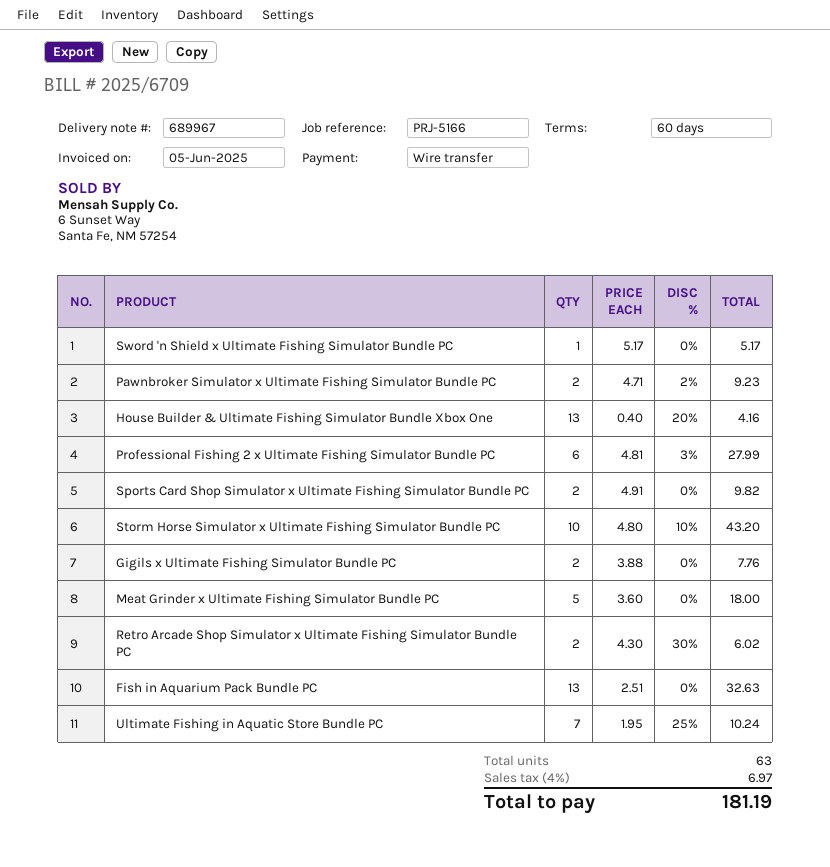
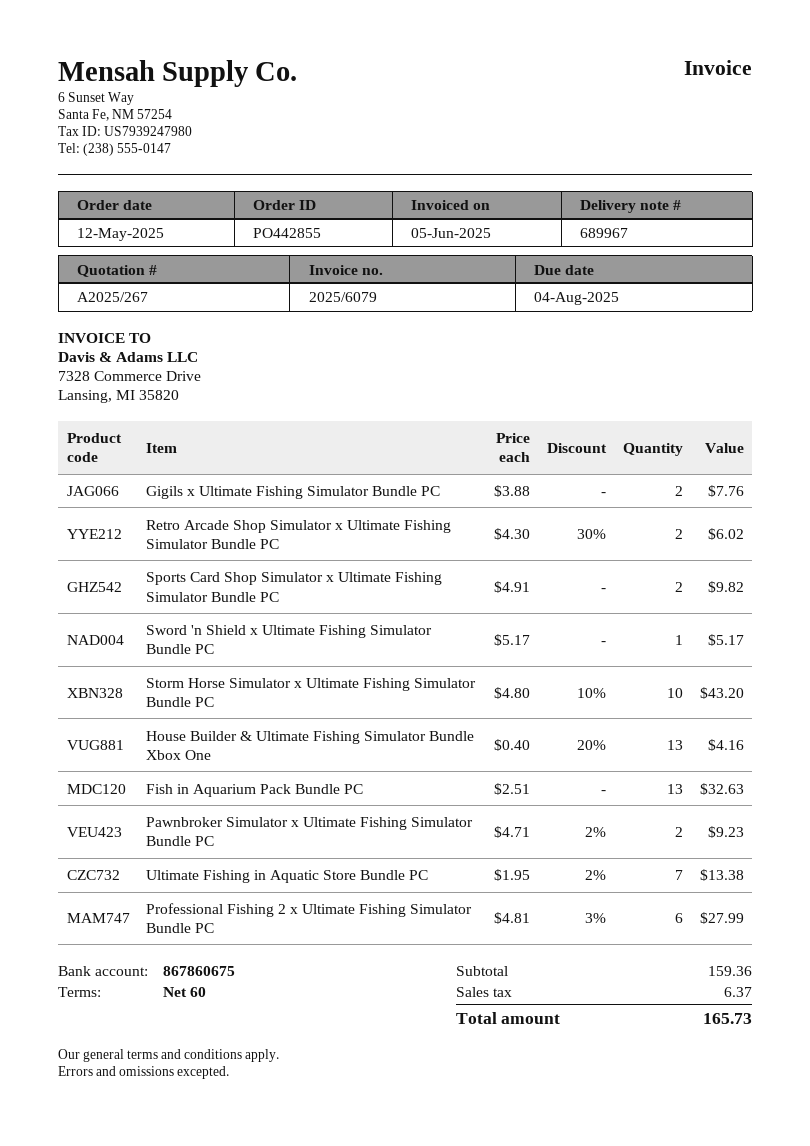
invoice number: 2025/6709 -> 2025/6079
Meat Grinder x Ultimate Fishing Simulator Bundle PC: 5 x 3.60 = 18.00 -> none
Ultimate Fishing in Aquatic Store Bundle PC: 7 x 1.95 - 25% = 10.24 -> 7 x 1.95 - 2% = 13.38
tax: 6.97 -> 6.37
total: 181.19 -> 165.73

———

Exercise goal - The answer must consist of every line from the entries that holds the string "Fishing".

Result for this exercise -
Meat Grinder x Ultimate Fishing Simulator Bundle PC: 5 x 3.60 = 18.00 -> none
Ultimate Fishing in Aquatic Store Bundle PC: 7 x 1.95 - 25% = 10.24 -> 7 x 1.95 - 2% = 13.38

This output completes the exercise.